The aim of this study was to investigate the effect of repeated low-dose treatment with a standardized extract SHR/5 of rhizome Rhodiola rosea L, (RRE) on fatigue during night duty among a group of 56 young, healthy physicians. The effect was measured as total mental performance calculated as Fatigue Index. The tests chosen reflect an overall level of mental fatigue, involving complex perceptive and cognitive cerebral functions, such as associative thinking, short-term memory, calculation and ability of concentration, and speed of audio-visual perception. These parameters were tested before and after night duty during three periods of two weeks each: a) a test period of one RRE/placebo tablet daily, b) a washout period and c) a third period of one placebo/RRE tablet daily, in a double-blind cross-over trial. The perceptive and cognitive cerebral functions mentioned above were investigated using 5 different tests. A statistically significant improvement in these tests was observed in the treatment group (RRE) during the first two weeks period. No side-effects were reported for either treatment noted. These results suggest that RRE can reduce general fatigue under certain stressful conditions.

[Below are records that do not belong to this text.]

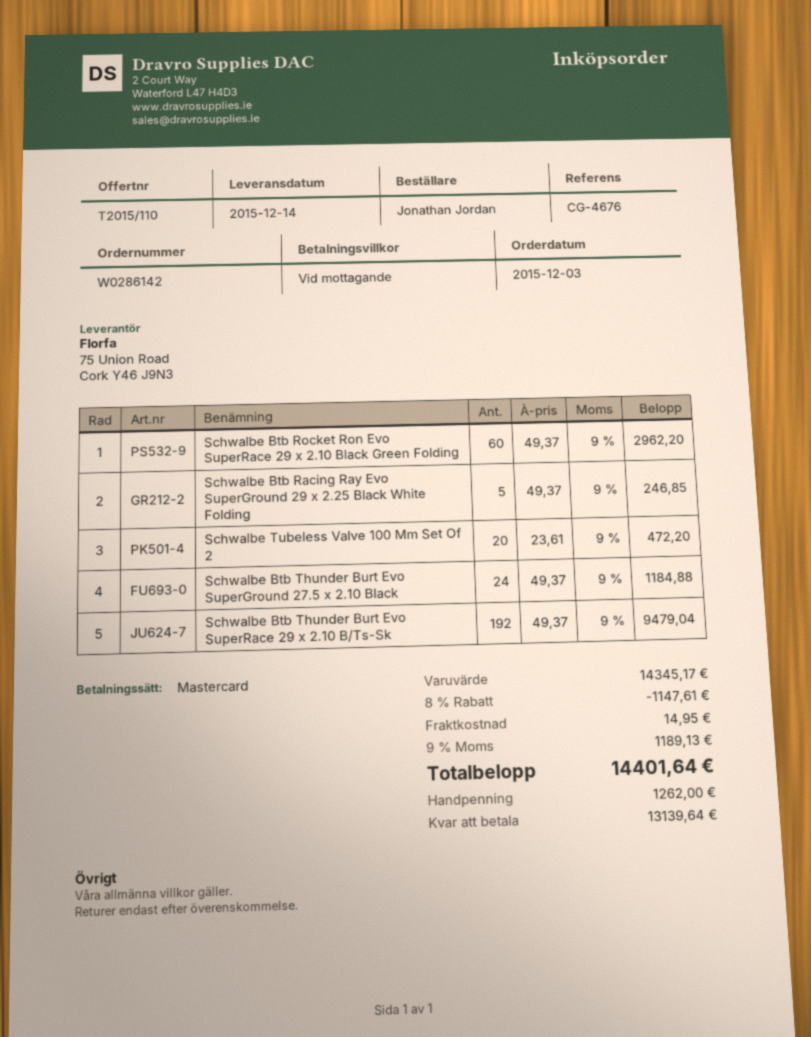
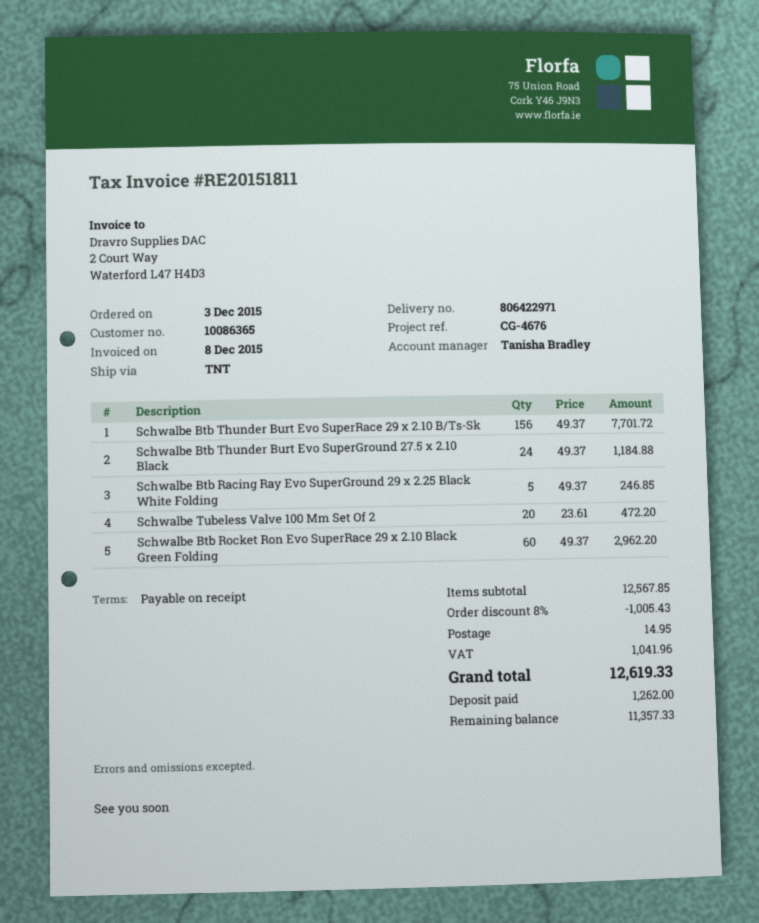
Schwalbe Btb Thunder Burt Evo SuperRace 29 x 2.10 B/Ts-Sk: 192 x 49.37 = 9479.04 -> 156 x 49.37 = 7701.72
subtotal: 14345.17 -> 12567.85
discount: 8% = 1147.61 -> 8% = 1005.43
tax: 1189.13 -> 1041.96
total: 14401.64 -> 12619.33
balance: 13139.64 -> 11357.33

Phytomedicine. 2000 Oct;7(5):365-71

Acute Rhodiola rosea intake can improve endurance exercise performance.

PURPOSE: The purpose of this study was to investigate the effect of acute and 4-week Rhodiola rosea intake on physical capacity, muscle strength, speed of limb movement, reaction time, and attention. METHODS: PHASE I: A double blind placebo-controlled randomized study (n= 24) was performed, consisting of 2 sessions (2 days per session). Day 1: One hour after acute Rhodiola rosea intake (R, 200-mg Rhodiola rosea extract containing 3% rosavin + 1% salidroside plus 500 mg starch) or placebo (P, 700 mg starch) speed of limb movement (plate tapping test), aural and visual reaction time, and the ability to sustain attention (Fepsy Vigilance test) were assessed. Day 2: Following the same intake procedure as on day 1, maximal isometric knee-extension torque and endurance exercise capacity were tested. Following a 5-day washout period, the experimental procedure was repeated, with the treatment regimens being switched between groups (session 2). PHASE II: A double blind placebo-controlled study (n = 12) was performed. Subjects underwent sessions 3 and 4, identical to Phase I, separated by a 4-week R/P intake, during which subjects ingested 200 mg R/P per day. RESULTS: PHASE I: Compared with P, acute R intake in Phase I increased (p <.05) time to exhaustion from 16.8 +/- 0.7 min to 17.2+/- 0.8 min. Accordingly, VO2peak (p <.05) and VCO2peak (p<.05) increased during R compared to P from 50.9 +/- 1.8 ml x min(-1) x kg(- )1 to 52.9 +/- 2.7 ml x min(-10) x kg(-1) (VO2peak) and from 60.0 +/- 2.3 ml x min(-1) x kg(-1) to 63.5+/- 2.7 ml x min(-1) x kg(-1) (VCO2peak). Pulmonary ventilation (p =.07) tended to increase more during R than during P (P: 115.9+/- 7.7 L/min; R: 124.8 +/- 7.7 L/min). All other parameters remained unchanged. PHASE II: Four-week R intake did not alter any of the variables measured. CONCLUSION: Acute Rhodiola rosea intake can improve endurance exercise capacity in young healthy volunteers. This response was not altered by prior daily 4-week Rhodiola intake.